To do
Your output is to consist only of the line containing "Vintage camping enamelware" and the lines after it, through the end of the data, reproduced exactly.

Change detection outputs

* * *

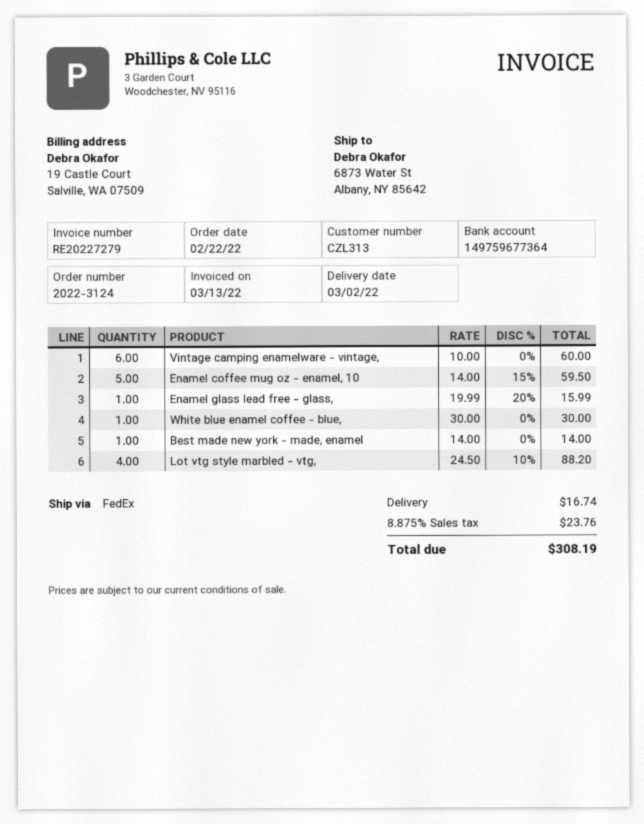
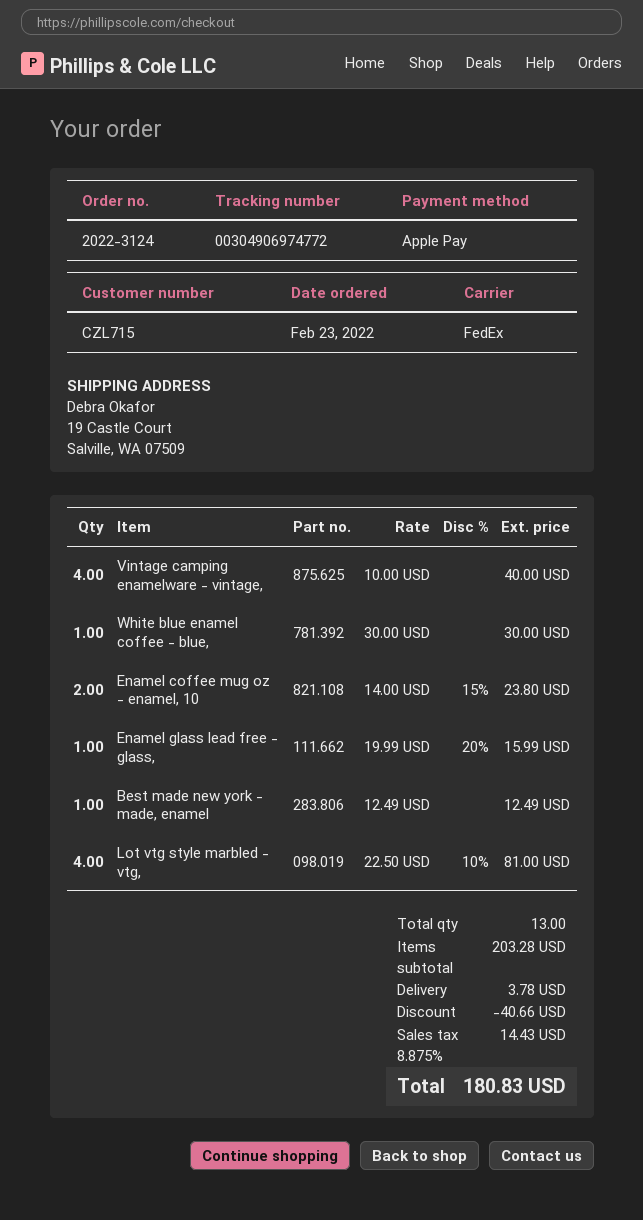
order date: 2022-02-22 -> 2022-02-23
customer number: CZL313 -> CZL715
ship to: 6873 Water St, Albany, NY 85642 -> 19 Castle Court, Salville, WA 07509
Vintage camping enamelware - vintage,: 6 x 10.00 = 60.00 -> 4 x 10.00 = 40.00
Enamel coffee mug oz - enamel, 10: 5 x 14.00 - 15% = 59.50 -> 2 x 14.00 - 15% = 23.80
Best made new york - made, enamel: 1 x 14.00 = 14.00 -> 1 x 12.49 = 12.49
Lot vtg style marbled - vtg,: 4 x 24.50 - 10% = 88.20 -> 4 x 22.50 - 10% = 81.00
discount: none -> 40.66
shipping: 16.74 -> 3.78
tax: 8.875% = 23.76 -> 8.875% = 14.43
total: 308.19 -> 180.83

* * *

Answer for the task
Vintage camping enamelware - vintage,: 6 x 10.00 = 60.00 -> 4 x 10.00 = 40.00
Enamel coffee mug oz - enamel, 10: 5 x 14.00 - 15% = 59.50 -> 2 x 14.00 - 15% = 23.80
Best made new york - made, enamel: 1 x 14.00 = 14.00 -> 1 x 12.49 = 12.49
Lot vtg style marbled - vtg,: 4 x 24.50 - 10% = 88.20 -> 4 x 22.50 - 10% = 81.00
discount: none -> 40.66
shipping: 16.74 -> 3.78
tax: 8.875% = 23.76 -> 8.875% = 14.43
total: 308.19 -> 180.83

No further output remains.